Edit difference data:
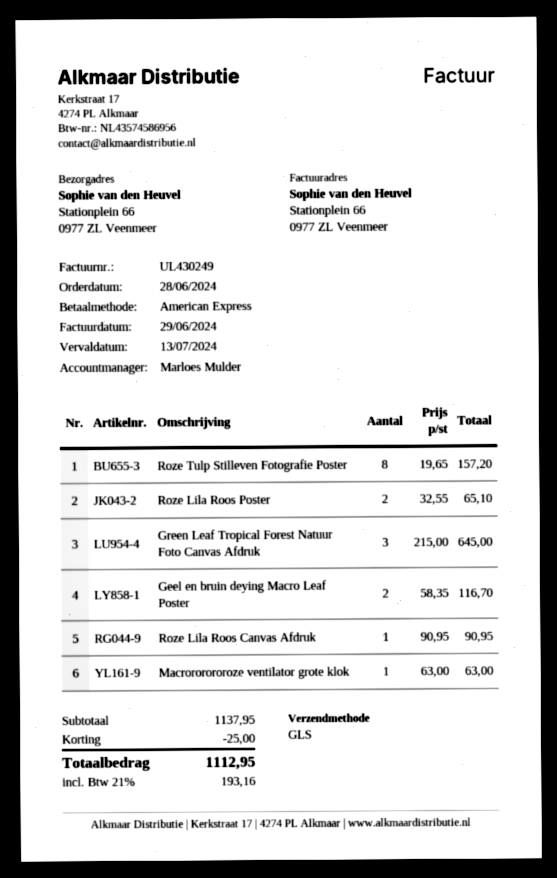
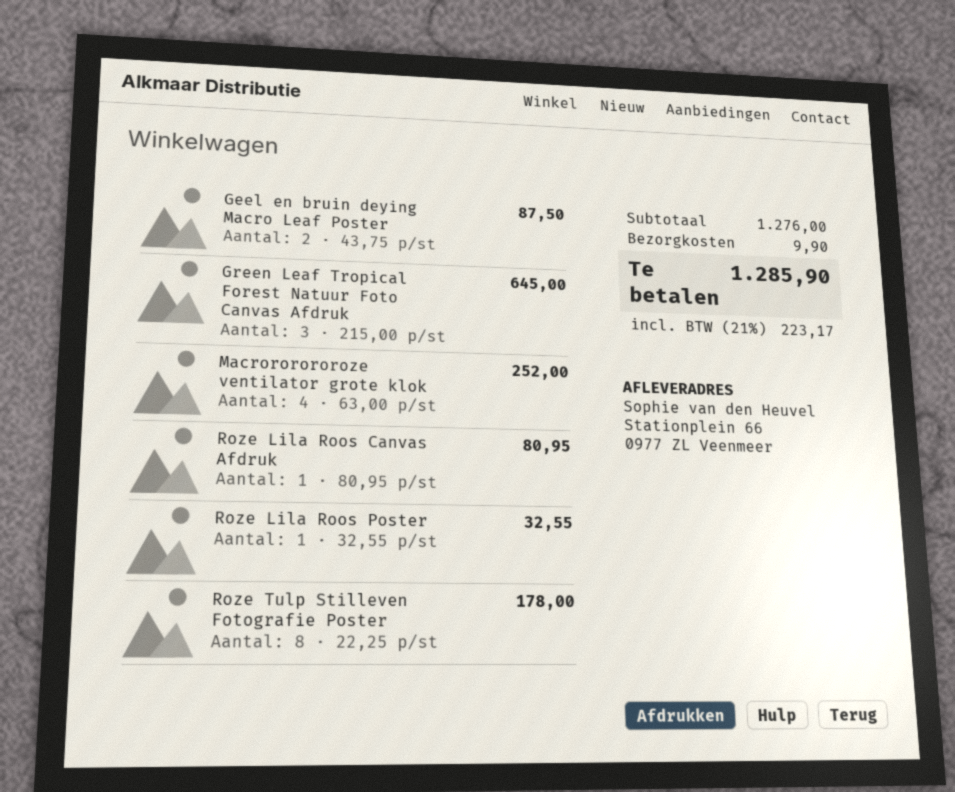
Roze Tulp Stilleven Fotografie Poster: 8 x 19.65 = 157.20 -> 8 x 22.25 = 178.00
Roze Lila Roos Poster: 2 x 32.55 = 65.10 -> 1 x 32.55 = 32.55
Geel en bruin deying Macro Leaf Poster: 2 x 58.35 = 116.70 -> 2 x 43.75 = 87.50
Roze Lila Roos Canvas Afdruk: 1 x 90.95 = 90.95 -> 1 x 80.95 = 80.95
Macrororororoze ventilator grote klok: 1 x 63.00 = 63.00 -> 4 x 63.00 = 252.00
subtotal: 1137.95 -> 1276.00
discount: 25.00 -> none
shipping: none -> 9.90
tax: 21% = 193.16 -> 21% = 223.17
total: 1112.95 -> 1285.90

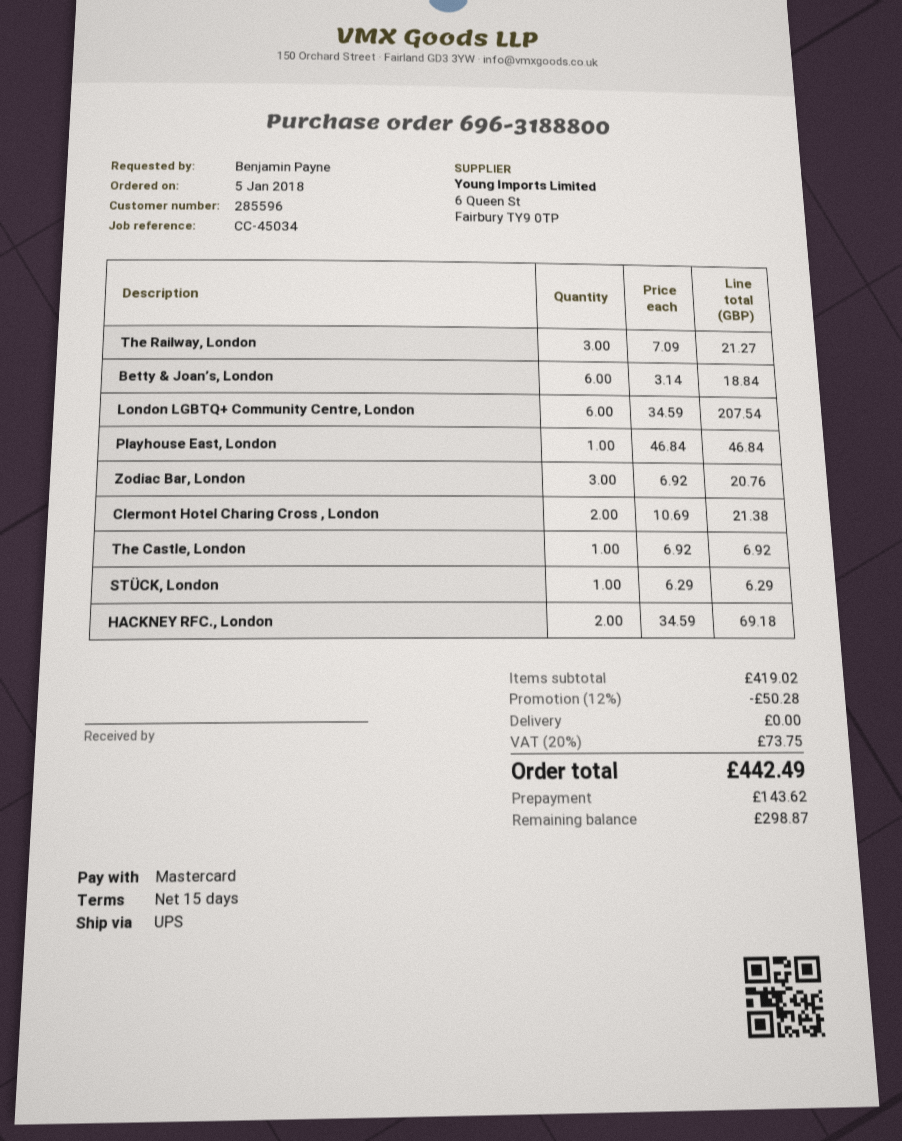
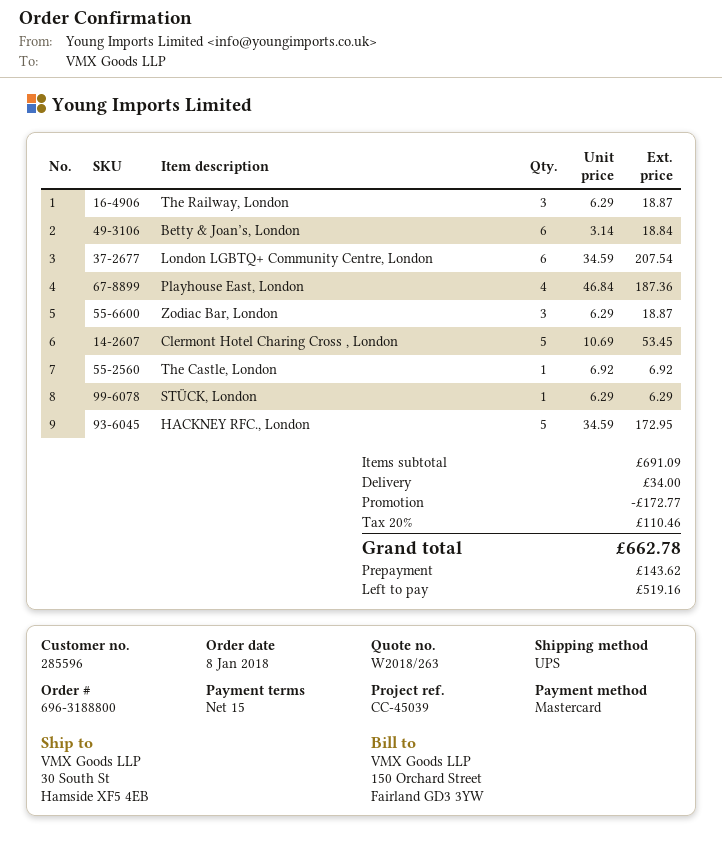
order date: 2018-01-05 -> 2018-01-08
reference: CC-45034 -> CC-45039
The Railway, London: 3 x 7.09 = 21.27 -> 3 x 6.29 = 18.87
Playhouse East, London: 1 x 46.84 = 46.84 -> 4 x 46.84 = 187.36
Zodiac Bar, London: 3 x 6.92 = 20.76 -> 3 x 6.29 = 18.87
Clermont Hotel Charing Cross , London: 2 x 10.69 = 21.38 -> 5 x 10.69 = 53.45
HACKNEY RFC., London: 2 x 34.59 = 69.18 -> 5 x 34.59 = 172.95
subtotal: 419.02 -> 691.09
discount: 50.28 -> 172.77
shipping: 0.00 -> 34.00
tax: 20% = 73.75 -> 20% = 110.46
total: 442.49 -> 662.78
balance: 298.87 -> 519.16

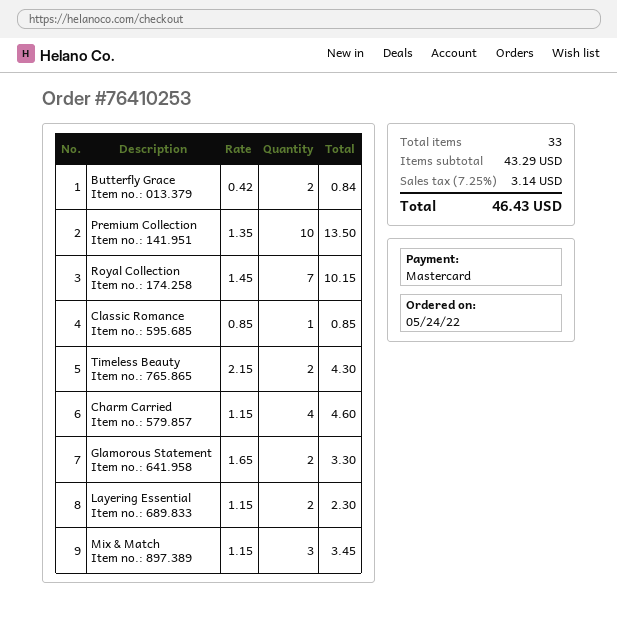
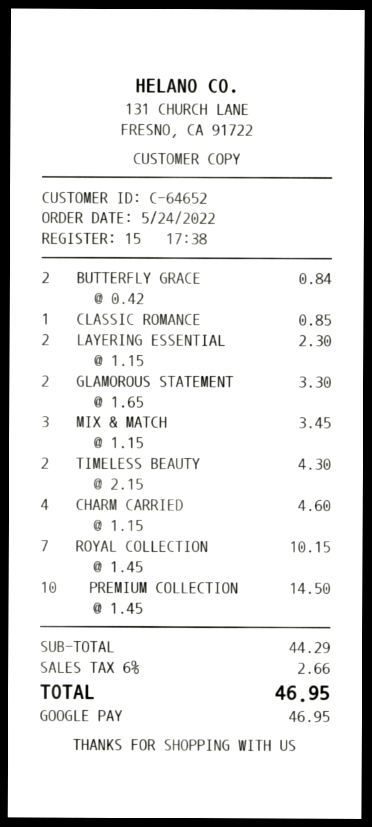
payment method: Mastercard -> Google Pay
Premium Collection: 10 x 1.35 = 13.50 -> 10 x 1.45 = 14.50
subtotal: 43.29 -> 44.29
tax: 7.25% = 3.14 -> 6% = 2.66
total: 46.43 -> 46.95

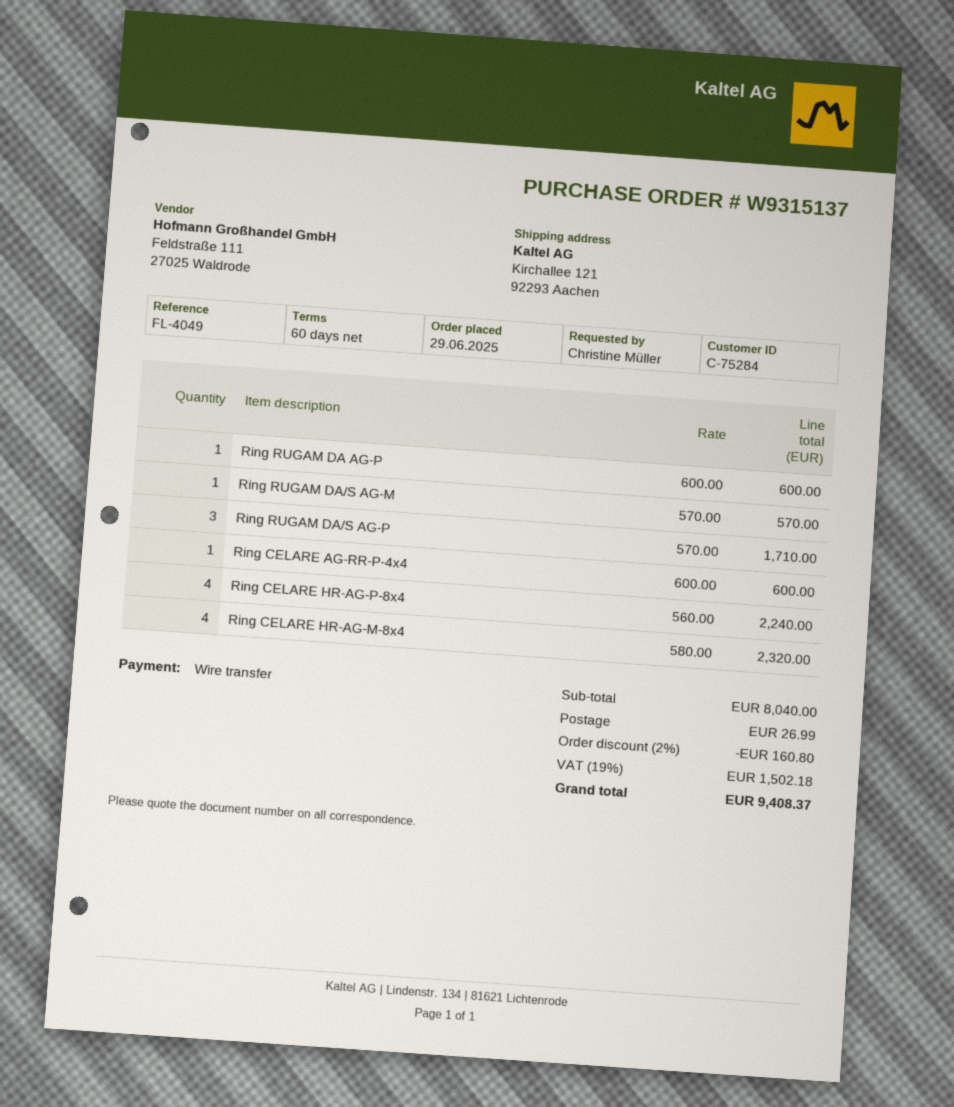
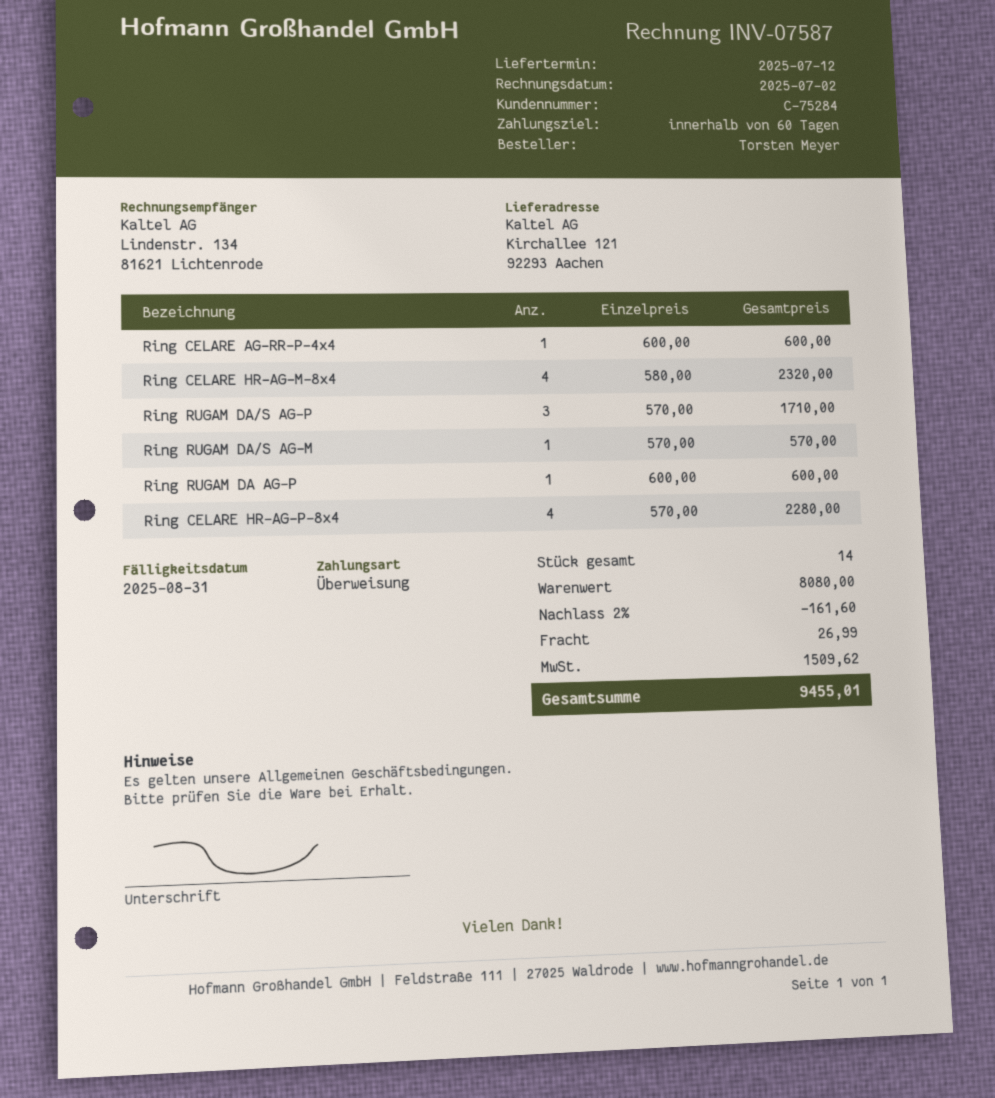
ordered by: Christine Müller -> Torsten Meyer
Ring CELARE HR-AG-P-8x4: 4 x 560.00 = 2240.00 -> 4 x 570.00 = 2280.00
subtotal: 8040.00 -> 8080.00
discount: 2% = 160.80 -> 2% = 161.60
tax: 1502.18 -> 1509.62
total: 9408.37 -> 9455.01

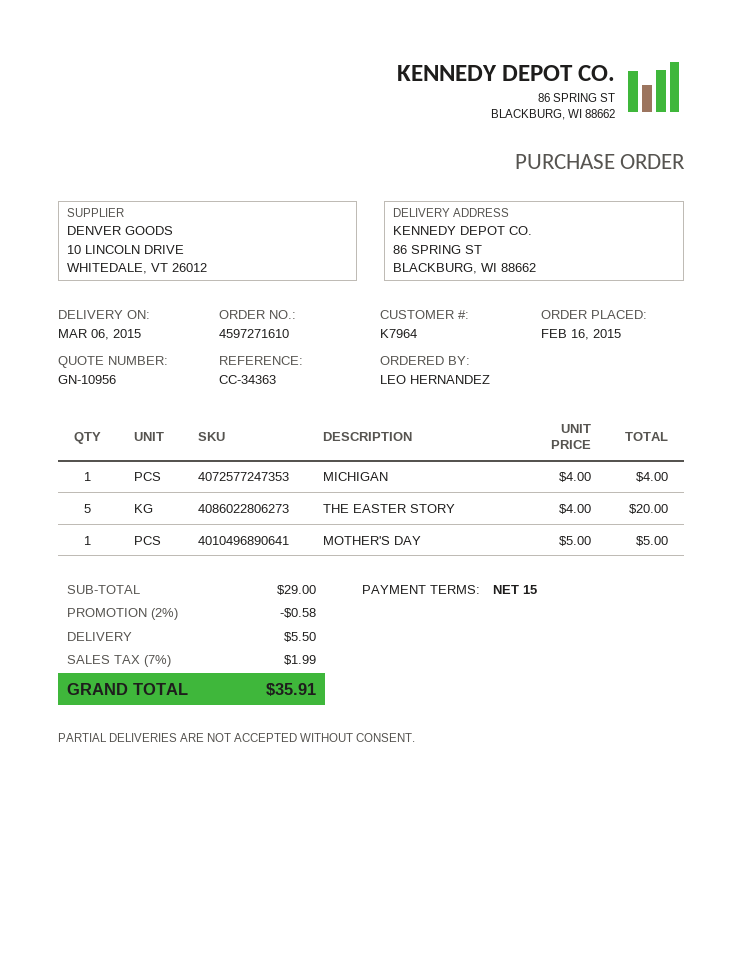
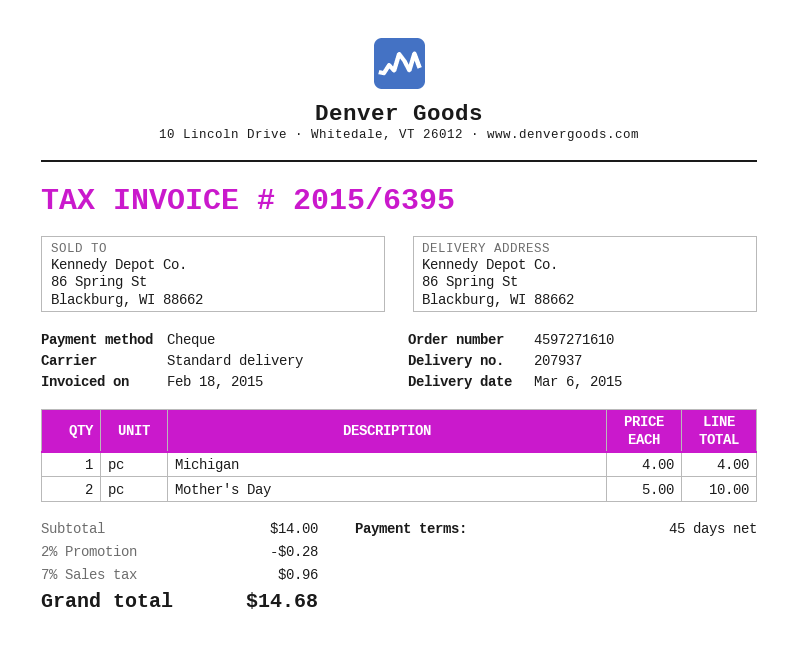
payment terms: 15 days -> 45 days
THE EASTER STORY: 5 x 4.00 = 20.00 -> none
MOTHER'S DAY: 1 x 5.00 = 5.00 -> 2 x 5.00 = 10.00
subtotal: 29.00 -> 14.00
discount: 2% = 0.58 -> 2% = 0.28
shipping: 5.50 -> none
tax: 7% = 1.99 -> 7% = 0.96
total: 35.91 -> 14.68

- Problem -
When you reach a picture in the records above, pass over it and transcribe the rest exactly.

- Answer space -
Roze Tulp Stilleven Fotografie Poster: 8 x 19.65 = 157.20 -> 8 x 22.25 = 178.00
Roze Lila Roos Poster: 2 x 32.55 = 65.10 -> 1 x 32.55 = 32.55
Geel en bruin deying Macro Leaf Poster: 2 x 58.35 = 116.70 -> 2 x 43.75 = 87.50
Roze Lila Roos Canvas Afdruk: 1 x 90.95 = 90.95 -> 1 x 80.95 = 80.95
Macrororororoze ventilator grote klok: 1 x 63.00 = 63.00 -> 4 x 63.00 = 252.00
subtotal: 1137.95 -> 1276.00
discount: 25.00 -> none
shipping: none -> 9.90
tax: 21% = 193.16 -> 21% = 223.17
total: 1112.95 -> 1285.90

order date: 2018-01-05 -> 2018-01-08
reference: CC-45034 -> CC-45039
The Railway, London: 3 x 7.09 = 21.27 -> 3 x 6.29 = 18.87
Playhouse East, London: 1 x 46.84 = 46.84 -> 4 x 46.84 = 187.36
Zodiac Bar, London: 3 x 6.92 = 20.76 -> 3 x 6.29 = 18.87
Clermont Hotel Charing Cross , London: 2 x 10.69 = 21.38 -> 5 x 10.69 = 53.45
HACKNEY RFC., London: 2 x 34.59 = 69.18 -> 5 x 34.59 = 172.95
subtotal: 419.02 -> 691.09
discount: 50.28 -> 172.77
shipping: 0.00 -> 34.00
tax: 20% = 73.75 -> 20% = 110.46
total: 442.49 -> 662.78
balance: 298.87 -> 519.16

payment method: Mastercard -> Google Pay
Premium Collection: 10 x 1.35 = 13.50 -> 10 x 1.45 = 14.50
subtotal: 43.29 -> 44.29
tax: 7.25% = 3.14 -> 6% = 2.66
total: 46.43 -> 46.95

ordered by: Christine Müller -> Torsten Meyer
Ring CELARE HR-AG-P-8x4: 4 x 560.00 = 2240.00 -> 4 x 570.00 = 2280.00
subtotal: 8040.00 -> 8080.00
discount: 2% = 160.80 -> 2% = 161.60
tax: 1502.18 -> 1509.62
total: 9408.37 -> 9455.01

payment terms: 15 days -> 45 days
THE EASTER STORY: 5 x 4.00 = 20.00 -> none
MOTHER'S DAY: 1 x 5.00 = 5.00 -> 2 x 5.00 = 10.00
subtotal: 29.00 -> 14.00
discount: 2% = 0.58 -> 2% = 0.28
shipping: 5.50 -> none
tax: 7% = 1.99 -> 7% = 0.96
total: 35.91 -> 14.68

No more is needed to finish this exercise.